• WHAT IS NEEDED
A faithful repeat of all the records, with no image kept, is the required answer.

• DATA SUPPLIED
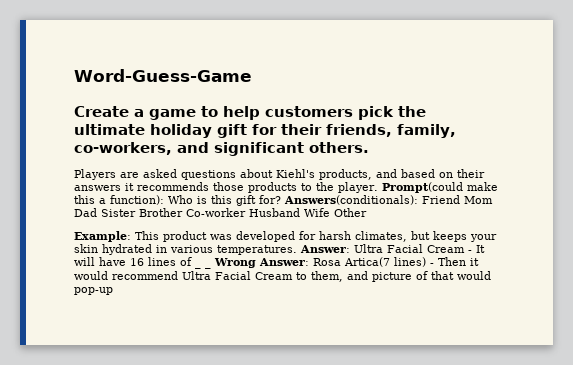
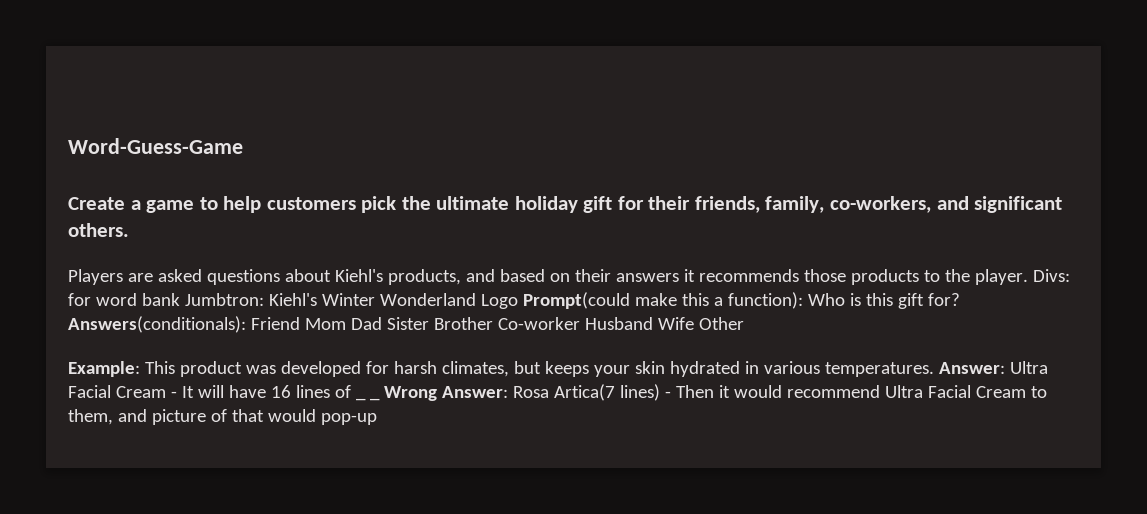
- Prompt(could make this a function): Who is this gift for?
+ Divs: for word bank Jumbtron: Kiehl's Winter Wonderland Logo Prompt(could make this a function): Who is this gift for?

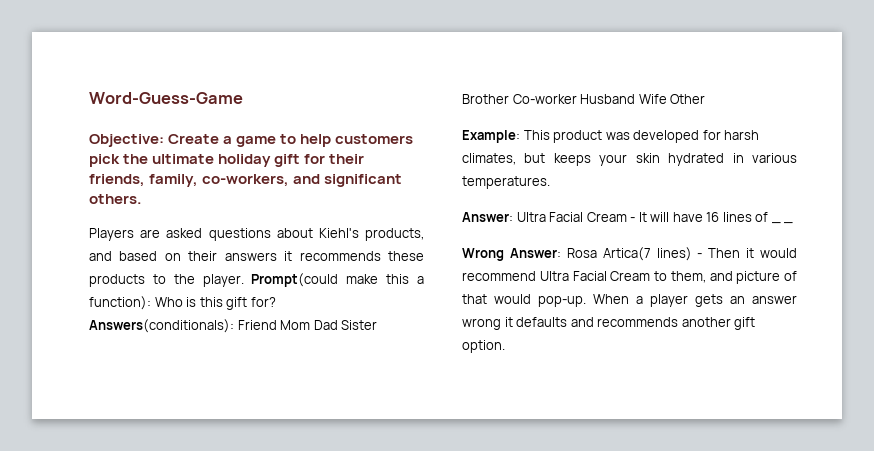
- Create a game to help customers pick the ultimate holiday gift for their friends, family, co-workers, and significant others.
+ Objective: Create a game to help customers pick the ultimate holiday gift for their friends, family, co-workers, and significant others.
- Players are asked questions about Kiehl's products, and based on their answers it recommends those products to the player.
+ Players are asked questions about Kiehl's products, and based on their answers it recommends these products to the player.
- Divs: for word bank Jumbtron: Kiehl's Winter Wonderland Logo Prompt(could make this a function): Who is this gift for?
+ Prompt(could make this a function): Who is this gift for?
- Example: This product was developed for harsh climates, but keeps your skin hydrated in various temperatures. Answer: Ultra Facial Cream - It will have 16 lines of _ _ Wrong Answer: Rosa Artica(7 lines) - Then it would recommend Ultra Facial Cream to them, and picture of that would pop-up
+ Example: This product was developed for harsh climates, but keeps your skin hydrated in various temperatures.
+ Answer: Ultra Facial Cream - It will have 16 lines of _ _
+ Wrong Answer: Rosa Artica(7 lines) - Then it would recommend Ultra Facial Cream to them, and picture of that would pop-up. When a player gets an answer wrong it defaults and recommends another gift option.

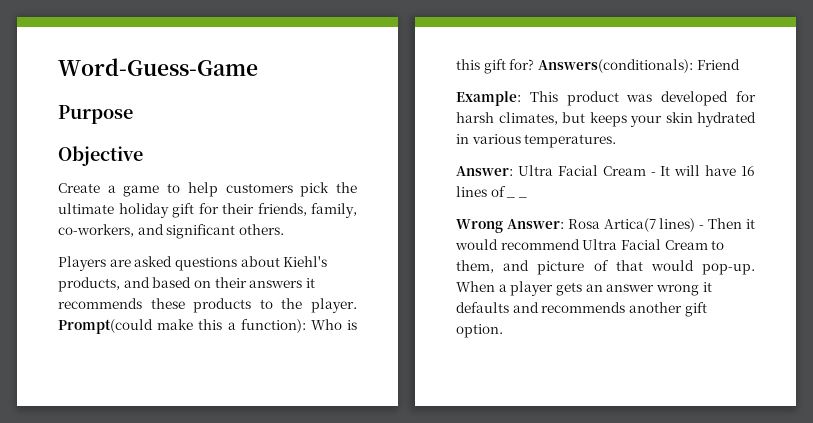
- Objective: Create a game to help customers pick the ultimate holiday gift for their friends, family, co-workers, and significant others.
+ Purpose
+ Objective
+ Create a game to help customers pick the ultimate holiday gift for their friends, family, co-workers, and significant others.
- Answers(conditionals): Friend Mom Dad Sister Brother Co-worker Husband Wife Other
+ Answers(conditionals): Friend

• RESPONSE AREA
- Prompt(could make this a function): Who is this gift for?
+ Divs: for word bank Jumbtron: Kiehl's Winter Wonderland Logo Prompt(could make this a function): Who is this gift for?

- Create a game to help customers pick the ultimate holiday gift for their friends, family, co-workers, and significant others.
+ Objective: Create a game to help customers pick the ultimate holiday gift for their friends, family, co-workers, and significant others.
- Players are asked questions about Kiehl's products, and based on their answers it recommends those products to the player.
+ Players are asked questions about Kiehl's products, and based on their answers it recommends these products to the player.
- Divs: for word bank Jumbtron: Kiehl's Winter Wonderland Logo Prompt(could make this a function): Who is this gift for?
+ Prompt(could make this a function): Who is this gift for?
- Example: This product was developed for harsh climates, but keeps your skin hydrated in various temperatures. Answer: Ultra Facial Cream - It will have 16 lines of _ _ Wrong Answer: Rosa Artica(7 lines) - Then it would recommend Ultra Facial Cream to them, and picture of that would pop-up
+ Example: This product was developed for harsh climates, but keeps your skin hydrated in various temperatures.
+ Answer: Ultra Facial Cream - It will have 16 lines of _ _
+ Wrong Answer: Rosa Artica(7 lines) - Then it would recommend Ultra Facial Cream to them, and picture of that would pop-up. When a player gets an answer wrong it defaults and recommends another gift option.

- Objective: Create a game to help customers pick the ultimate holiday gift for their friends, family, co-workers, and significant others.
+ Purpose
+ Objective
+ Create a game to help customers pick the ultimate holiday gift for their friends, family, co-workers, and significant others.
- Answers(conditionals): Friend Mom Dad Sister Brother Co-worker Husband Wife Other
+ Answers(conditionals): Friend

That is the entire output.